### Your task
Write out nothing except the lines of the entries below, from the first through the one containing "[139,180,173,189] 0.1.46+ ->", exactly and without pictures.

### Entries supplied
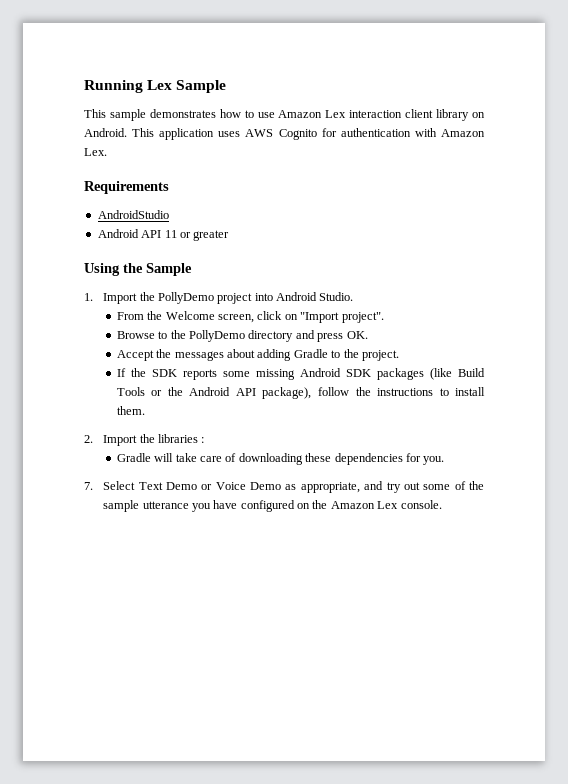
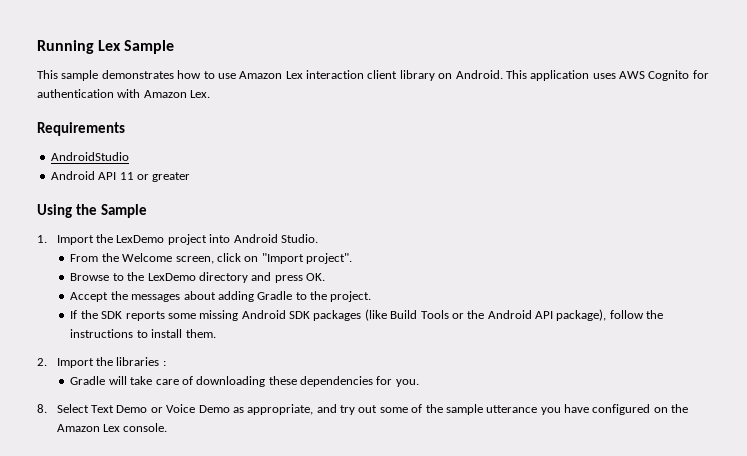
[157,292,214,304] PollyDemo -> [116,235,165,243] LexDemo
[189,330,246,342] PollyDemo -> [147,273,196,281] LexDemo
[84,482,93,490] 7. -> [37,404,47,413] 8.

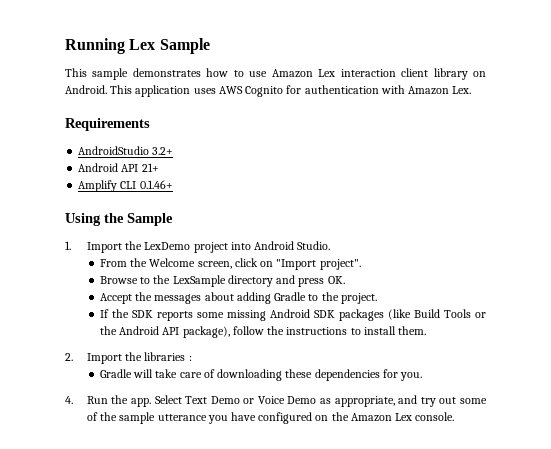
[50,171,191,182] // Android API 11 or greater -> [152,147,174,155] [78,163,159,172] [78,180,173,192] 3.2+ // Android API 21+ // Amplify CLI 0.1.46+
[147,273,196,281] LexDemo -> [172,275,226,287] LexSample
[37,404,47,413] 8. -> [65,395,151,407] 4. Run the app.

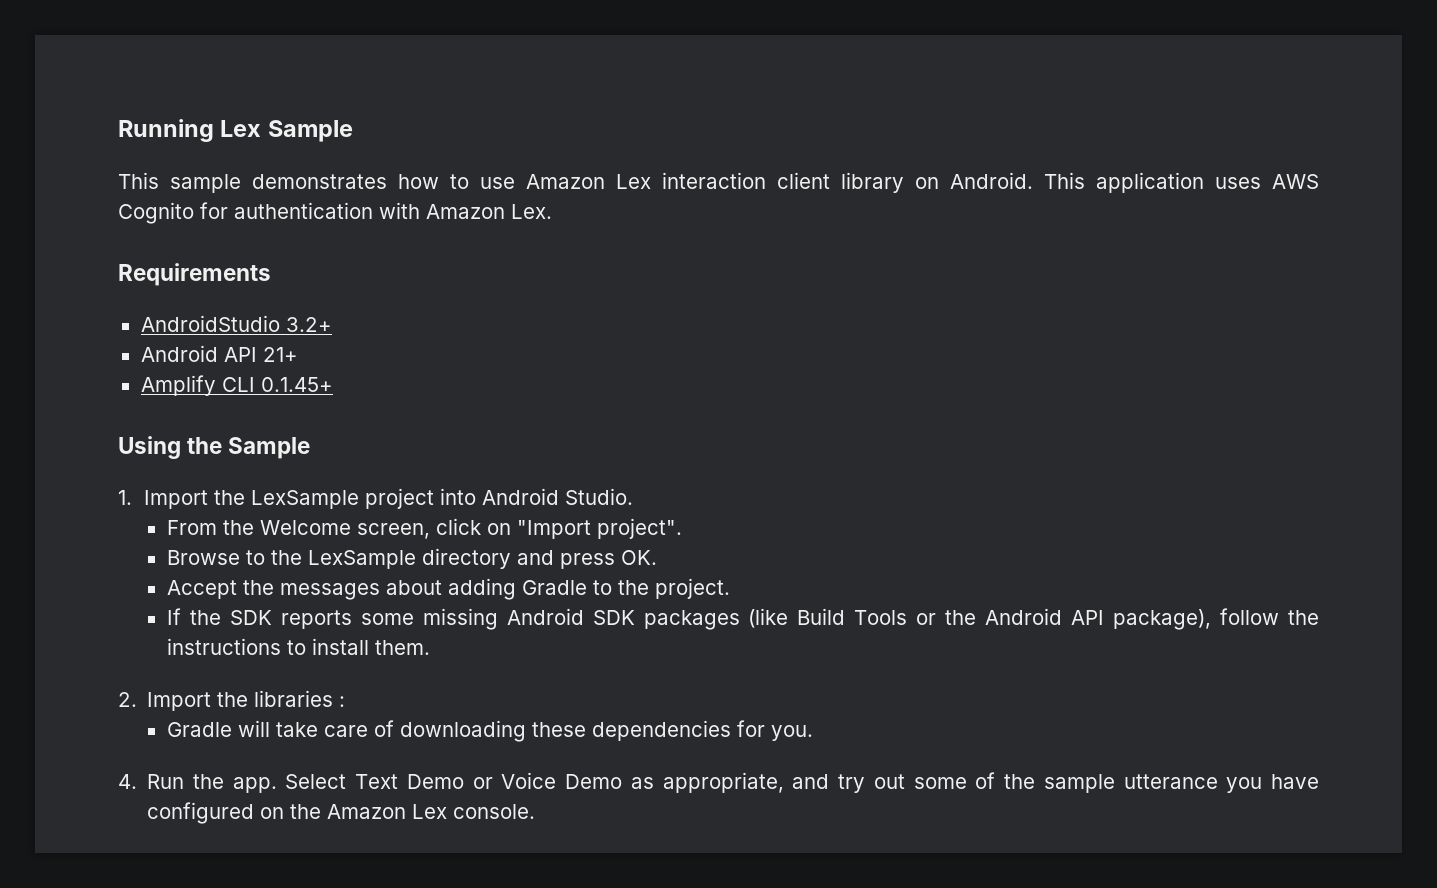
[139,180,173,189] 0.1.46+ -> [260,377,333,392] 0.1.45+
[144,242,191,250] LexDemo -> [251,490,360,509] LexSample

### Output for this task
[157,292,214,304] PollyDemo -> [116,235,165,243] LexDemo
[189,330,246,342] PollyDemo -> [147,273,196,281] LexDemo
[84,482,93,490] 7. -> [37,404,47,413] 8.

[50,171,191,182] // Android API 11 or greater -> [152,147,174,155] [78,163,159,172] [78,180,173,192] 3.2+ // Android API 21+ // Amplify CLI 0.1.46+
[147,273,196,281] LexDemo -> [172,275,226,287] LexSample
[37,404,47,413] 8. -> [65,395,151,407] 4. Run the app.

[139,180,173,189] 0.1.46+ -> [260,377,333,392] 0.1.45+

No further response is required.